About me

I’m a doctoral researcher at UCL’s Centre for Doctoral Training in Data Intensive Science working with the Scientific AI (SciAI) group at the Mullard Space Science Laboratory. My thesis supervisors are Prof Jason McEwen and Dr Benjamin Joachimi. My research focuses on developing machine learning and statistical methods for Astrophysics and beyond.

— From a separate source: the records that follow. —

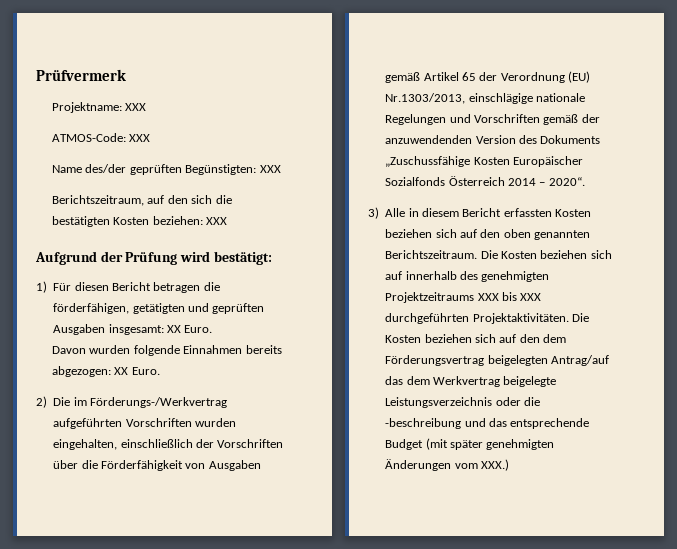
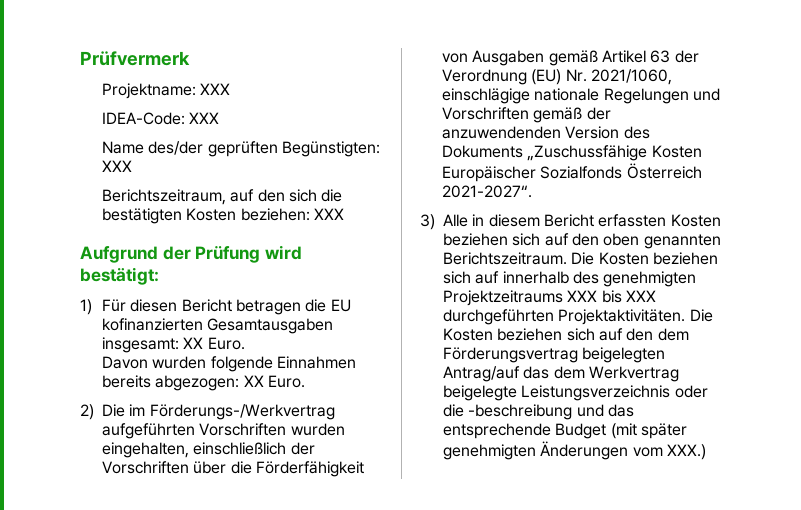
- ATMOS-Code: XXX
+ IDEA-Code: XXX
- 1) Für diesen Bericht betragen die förderfähigen, getätigten und geprüften Ausgaben insgesamt: XX Euro.
+ 1) Für diesen Bericht betragen die EU kofinanzierten Gesamtausgaben insgesamt: XX Euro.
- 2) Die im Förderungs-/Werkvertrag aufgeführten Vorschriften wurden eingehalten, einschließlich der Vorschriften über die Förderfähigkeit von Ausgaben gemäß Artikel 65 der Verordnung (EU) Nr.1303/2013, einschlägige nationale Regelungen und Vorschriften gemäß der anzuwendenden Version des Dokuments „Zuschussfähige Kosten Europäischer Sozialfonds Österreich 2014 – 2020“.
+ 2) Die im Förderungs-/Werkvertrag aufgeführten Vorschriften wurden eingehalten, einschließlich der Vorschriften über die Förderfähigkeit von Ausgaben gemäß Artikel 63 der Verordnung (EU) Nr. 2021/1060, einschlägige nationale Regelungen und Vorschriften gemäß der anzuwendenden Version des Dokuments „Zuschussfähige Kosten Europäischer Sozialfonds Österreich 2021-2027“.

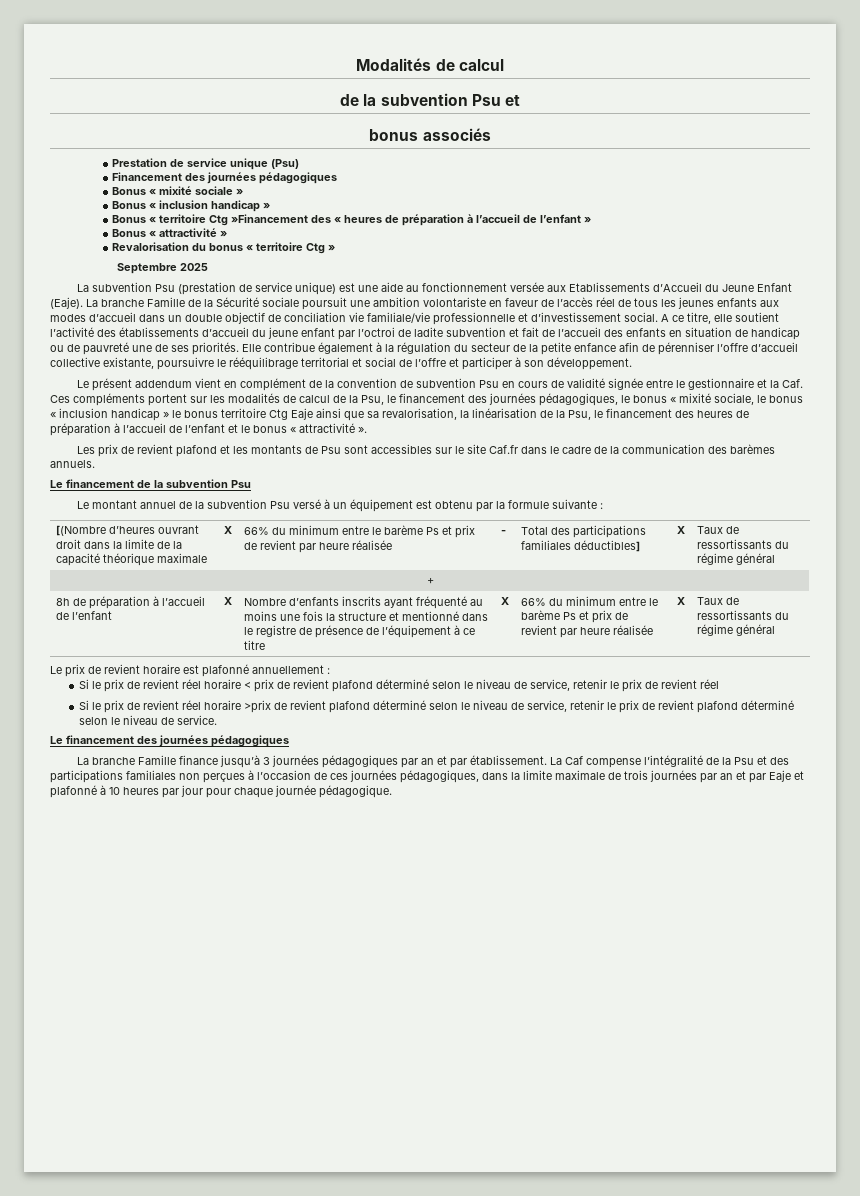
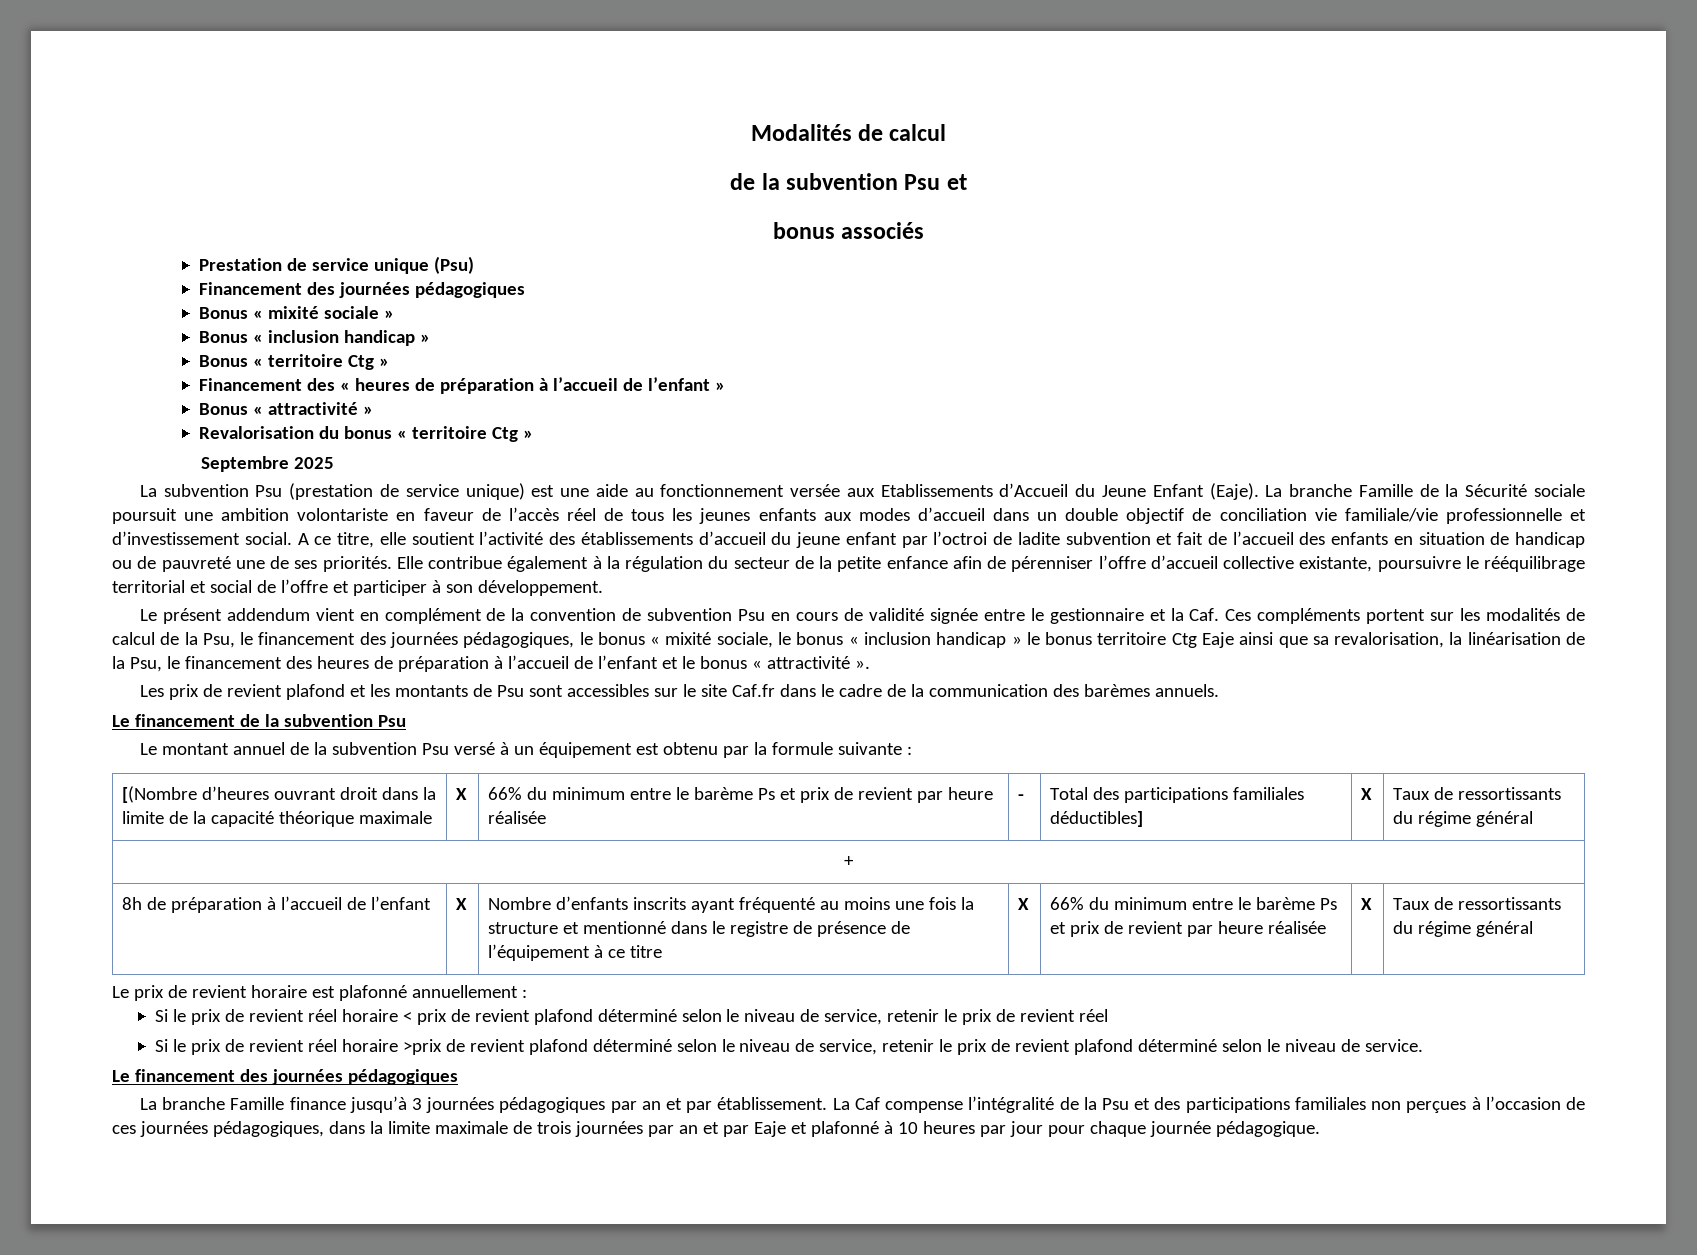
- Bonus « territoire Ctg »Financement des « heures de préparation à l’accueil de l’enfant »
+ Bonus « territoire Ctg »
+ Financement des « heures de préparation à l’accueil de l’enfant »

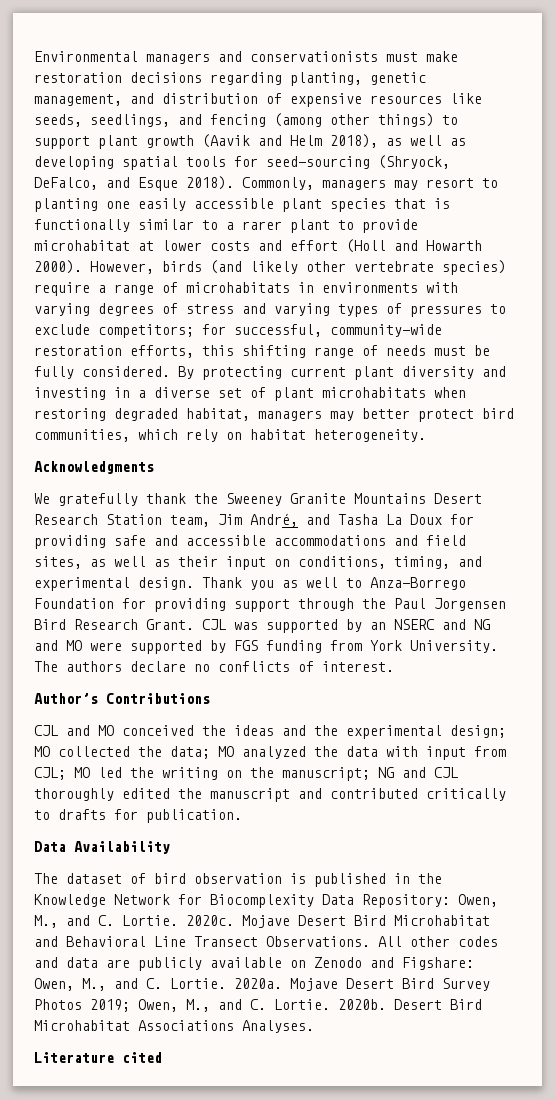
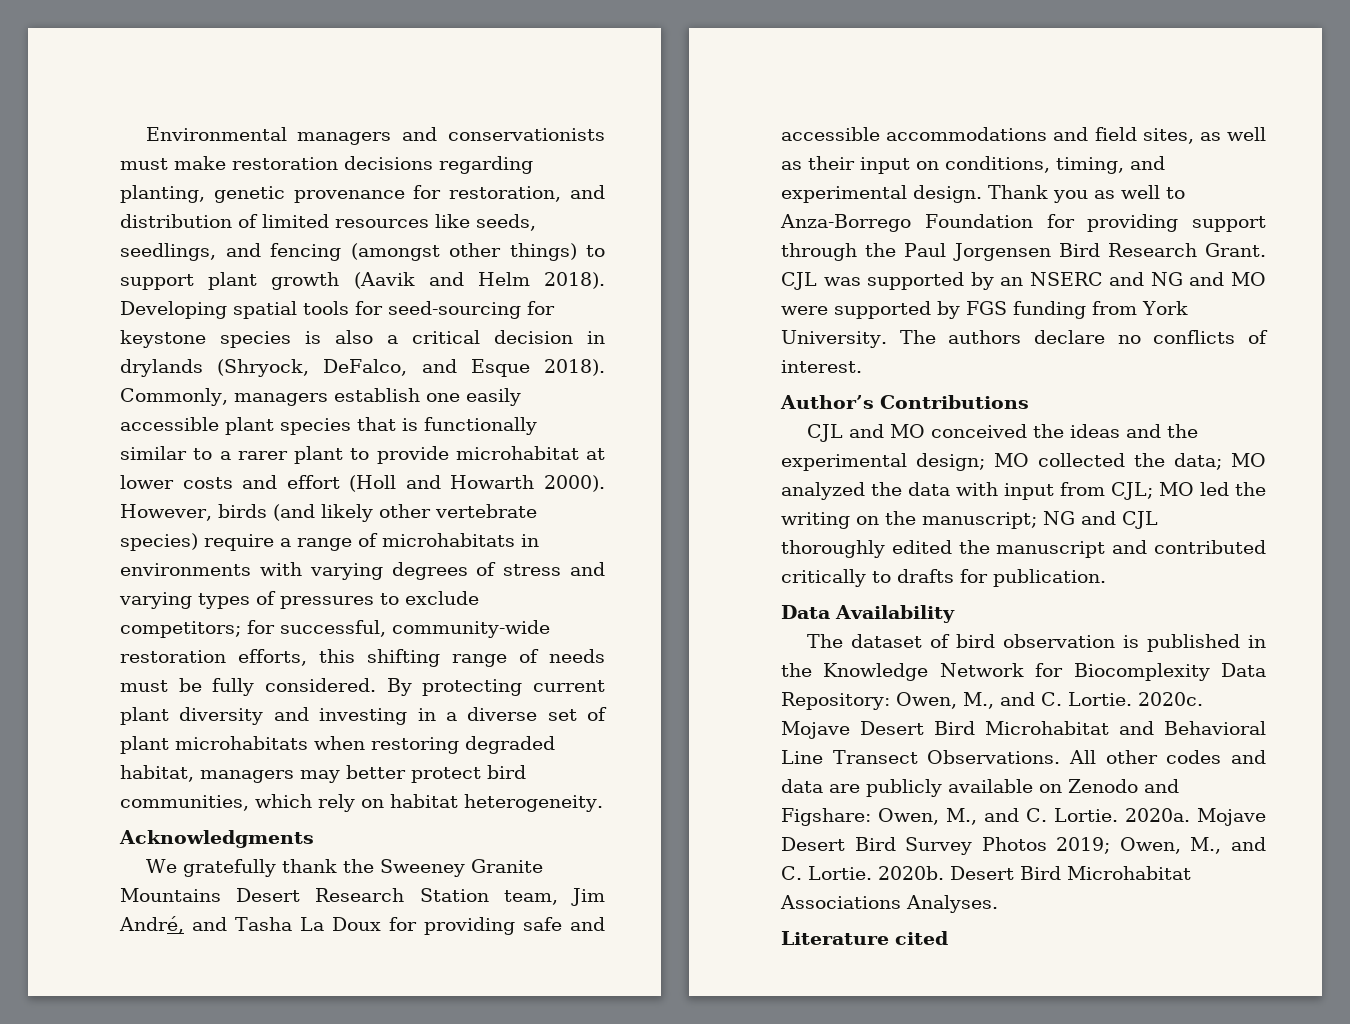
- Environmental managers and conservationists must make restoration decisions regarding planting, genetic management, and distribution of expensive resources like seeds, seedlings, and fencing (among other things) to support plant growth (Aavik and Helm 2018), as well as developing spatial tools for seed-sourcing (Shryock, DeFalco, and Esque 2018).
+ Environmental managers and conservationists must make restoration decisions regarding planting, genetic provenance for restoration, and distribution of limited resources like seeds, seedlings, and fencing (amongst other things) to support plant growth (Aavik and Helm 2018). Developing spatial tools for seed-sourcing for keystone species is also a critical decision in drylands (Shryock, DeFalco, and Esque 2018).
- Commonly, managers may resort to planting one easily accessible plant species that is functionally similar to a rarer plant to provide microhabitat at lower costs and effort (Holl and Howarth 2000).
+ Commonly, managers establish one easily accessible plant species that is functionally similar to a rarer plant to provide microhabitat at lower costs and effort (Holl and Howarth 2000).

If you’re interested in my work or have any questions please drop me an email!

Projects

harmonic

harmonic is an open source, well tested and documented Python implementation of the learned harmonic mean estimator to compute the marginal likelihood (Bayesian evidence), required for Bayesian model selection. It is available on GitHub and PyPi. My recent project focuses on introducing normalizing flows to learn the importance sampling target distribution, increasing robustness and scalability, as described here. The original paper introducing the learned harmonic mean is available here.

S2WAV: Differentiable and accelerated spherical wavelets with JAX

S2WAV is a JAX package for computing wavelet transforms on the sphere and rotation group, available on GitHub and PyPi. It leverages autodiff to provide differentiable transforms, which are also deployable on modern hardware accelerators (e.g. GPUs and TPUs), and can be mapped across multiple accelerators. The paper introducing the algorithms is available here.

Coreference resolution for quote attribution at the Guardian

As part of my industry group project I had the opportunity to work with the amazing Data Science team at the Guardian on a project on coreference resolution for quote attribution in Guardian articles. Our work is described in a blog post on the Guardian website: “Who said what: using machine learning to correctly attribute quotes”, here.

Alan Turing Institute Data Study Group

Intense research sprint working on detecting land cover change in the Peak District National Park using multispectral aerial photography. Our team produced change maps using statistical and machine learning methods, explored the use of Siamese networks, autoencoders and introducing synthetic change to train supervised models for the task. Results from the project are described in a report available here.